- The paper demonstrates that negative sample reinforcement (NSR) enhances LLM reasoning by suppressing incorrect answers and reallocating probability mass.
- It details experiments using Pass@k metrics on Qwen2.5-Math-7B and Qwen3-4B, showing NSR outperforms traditional methods like PPO.
- The study introduces Weighted-REINFORCE, a balanced approach combining PSR and NSR to improve performance while preserving output diversity.
The Surprising Effectiveness of Negative Reinforcement in LLM Reasoning
Understanding Reinforcement Learning with Verifiable Rewards
The paper introduces an innovative perspective on reinforcement learning within LMs, focusing on reinforcement learning with verifiable rewards (RLVR). RLVR utilizes a binary system where rewards are either positive (+1) for correct responses or negative (-1) for incorrect ones. This approach is particularly promising for training LMs in tasks that necessitate complex reasoning, such as mathematical problems, where outcomes can be automatically verified.
RLVR is conceptually straightforward and offers notable sample efficiency, allowing models to scale their behaviors during inference. The paper decomposes RLVR into two main components: Positive Sample Reinforcement (PSR), which rewards correct answers, and Negative Sample Reinforcement (NSR), which penalizes incorrect ones.
Figure 1: Decomposing learning signals in RLVR into positive and negative reward components. Positive Sample Reinforcement (PSR) increases the likelihood of correct responses but reduces output diversity for large k. Negative Sample Reinforcement (NSR) redistributes probability mass and preserves diversity.
Experimental Setup and Findings
The authors conducted extensive experiments using mathematical reasoning datasets to test the effectiveness of PSR and NSR. Two models, Qwen2.5-Math-7B and Qwen3-4B, were trained using only PSR or NSR. The results were evaluated using Pass@k metrics, which measure the probability of producing at least one correct response in k independent trials.
Remarkably, NSR alone showed a robust performance across all tested k values, often surpassing other methods like PPO and GRPO, which explicitly reinforce correct responses. NSR's approach indirectly reinforces correct answers by suppressing incorrect ones and shifting probability mass toward plausible alternatives.


Figure 2: Pass@k curves of Qwen2.5-Math-7B trained with PPO, GRPO, PSR, and NSR. NSR is comparable to other methods across different k values and outperforms them at k=256.
This indirect method enhances the exploration capabilities of the model, maintaining performance even at large k values. Conversely, PSR was observed to improve Pass@$1$, but its output diversity decreased at higher k values.
Gradient Analysis and Insights
The paper explores a token-level gradient analysis to understand the mechanisms behind NSR's effectiveness. NSR's gradients work by demoting the probabilities of incorrect responses and reallocating them to other candidates based on their current probability.
Figure 3: Gradient dynamics of PSR and NSR under a math word problem example. NSR promotes exploration on alternative correct paths and preserves diversity.
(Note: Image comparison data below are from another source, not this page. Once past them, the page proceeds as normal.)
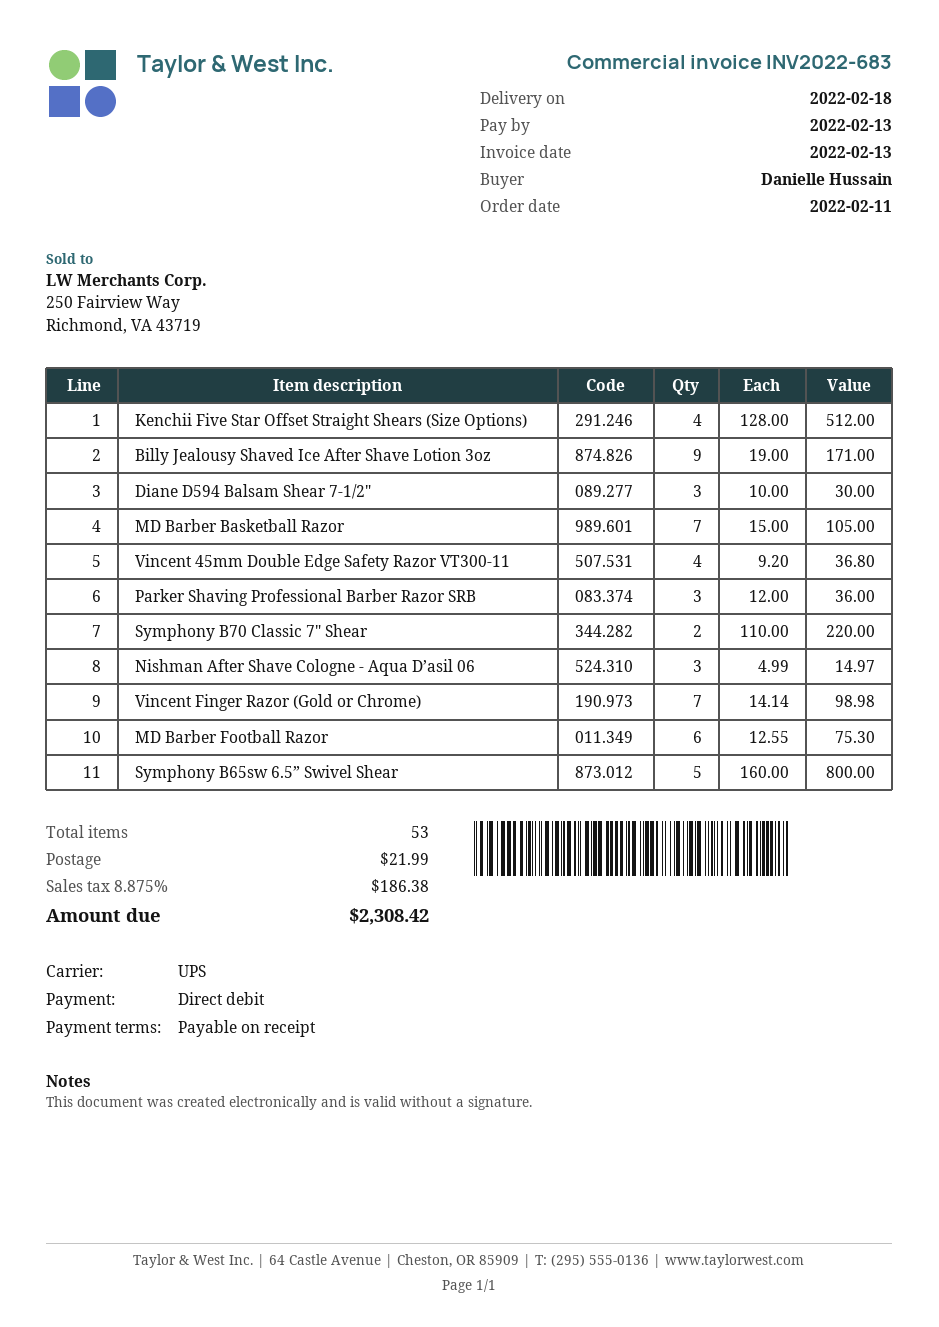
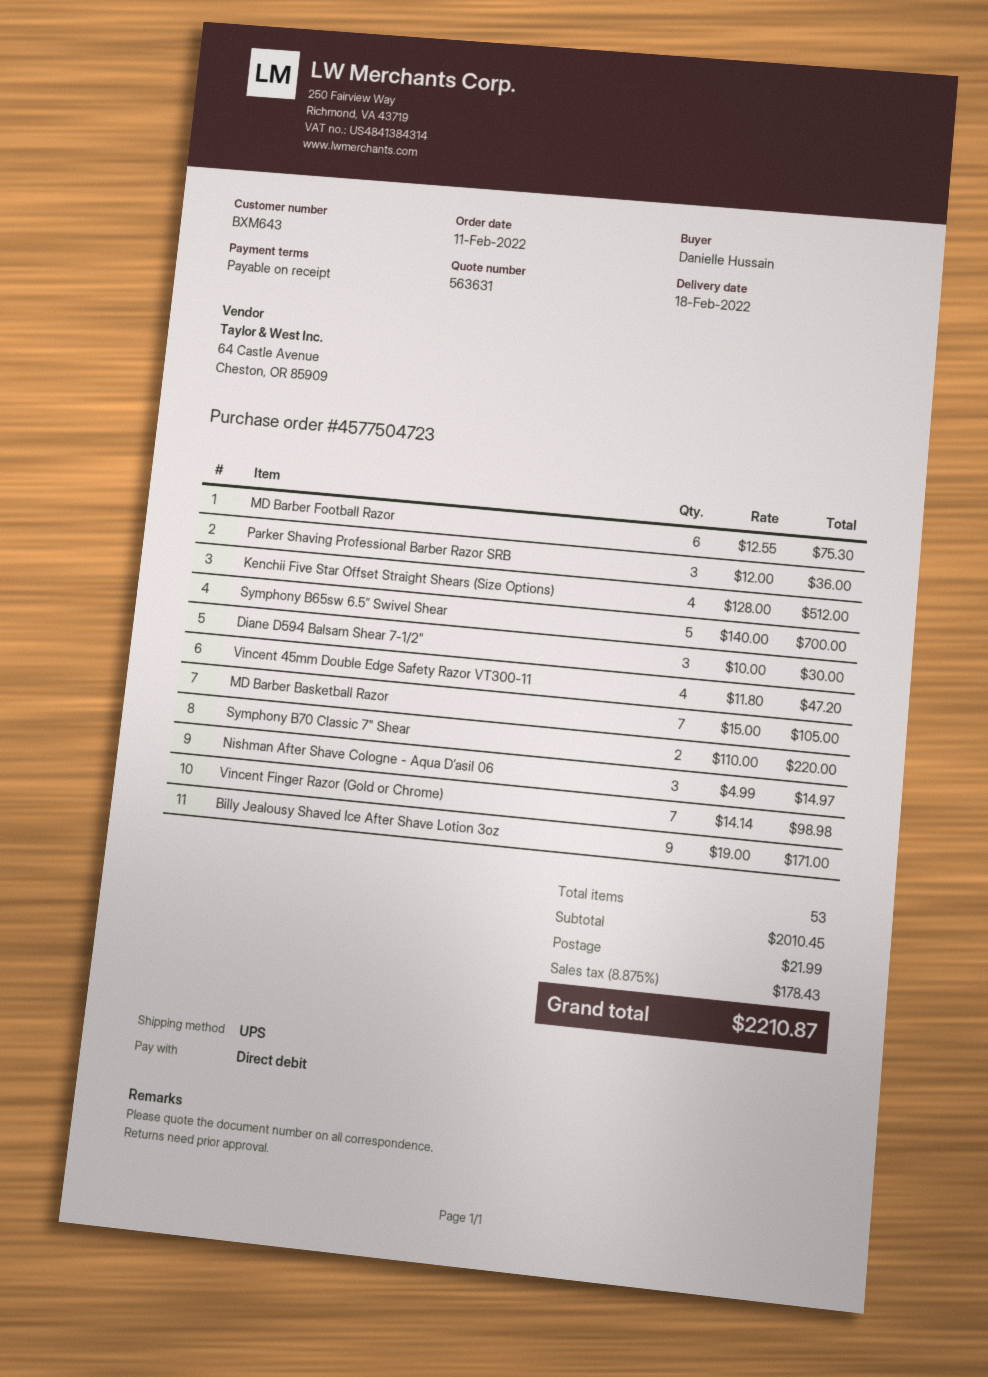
Vincent 45mm Double Edge Safety Razor VT300-11: 4 x 9.20 = 36.80 -> 4 x 11.80 = 47.20
Symphony B65sw 6.5” Swivel Shear: 5 x 160.00 = 800.00 -> 5 x 140.00 = 700.00
tax: 8.875% = 186.38 -> 8.875% = 178.43
total: 2308.42 -> 2210.87

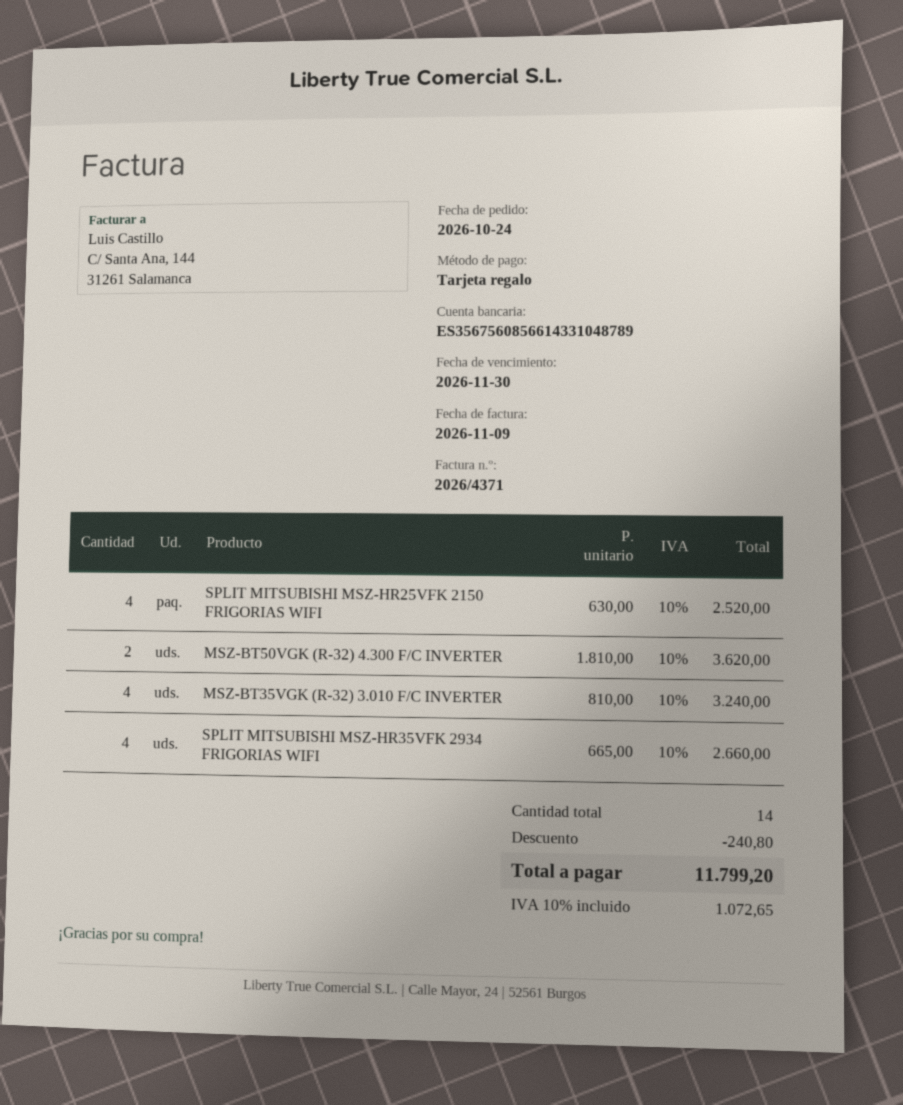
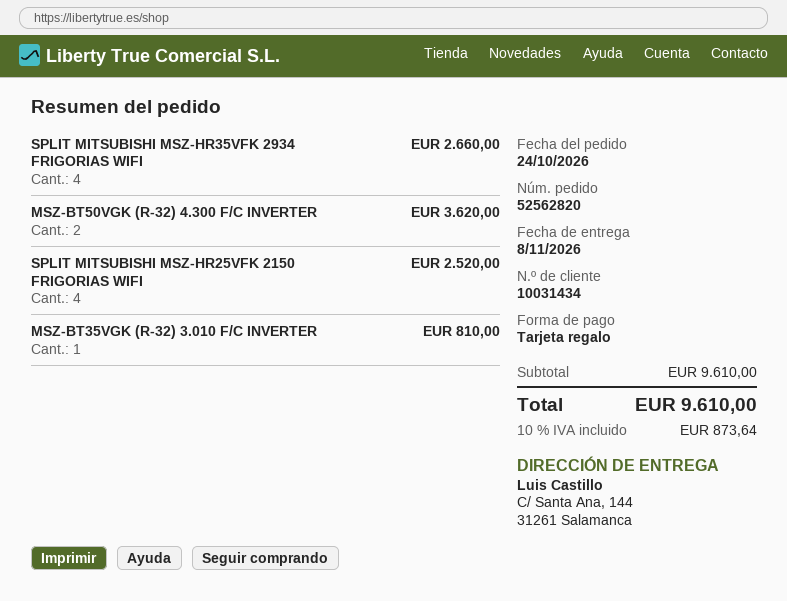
MSZ-BT35VGK (R-32) 3.010 F/C INVERTER: 4 for 3240.00 -> 1 for 810.00
discount: 240.80 -> none
tax: 10% = 1072.65 -> 10% = 873.64
total: 11799.20 -> 9610.00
This approach preserves high-confidence priors while promoting exploration, allowing the model to refine its knowledge without introducing entirely new behaviors aggressively. The analysis identifies NSR's implicit regularization against overfitting, making it a promising strategy for preserving reasoning diversity.
Weighted-REINFORCE: A Balanced Approach
To balance the strengths of PSR and NSR, the authors propose Weighted-REINFORCE, a modification that adjusts the weight of positive samples in the learning process. This method successfully combines the benefits of both approaches, achieving strong performance on diverse reasoning benchmarks while preserving diversity.


Figure 4: Pass@k curves of Qwen3-4B (non-thinking mode) trained with PPO, GRPO, PSR, and NSR. NSR consistently performs competitively across varying k values, while PSR does not improve the base model.
Implications and Future Directions
The insights from this paper have significant implications for LLM training and reasoning capabilities. They suggest a paradigm shift towards emphasizing negative reinforcement, which could lead to more robust models with enhanced exploratory behaviors.
Future research could explore the application of NSR in diverse settings and investigate how such strategies can be adapted for tasks with dense and nuanced rewards. Overall, the findings highlight the potential of negative reinforcement strategies in refining and improving AI reasoning processes.
Conclusion
The paper offers valuable insights into the role of negative sample reinforcement in LLM reasoning. It demonstrates that NSR alone is a potent mechanism for enhancing performance across the Pass@k spectrum by maintaining output diversity. The proposed Weighted-REINFORCE provides a balanced approach, combining the strengths of both PSR and NSR, opening new avenues for research in reinforcement learning strategies.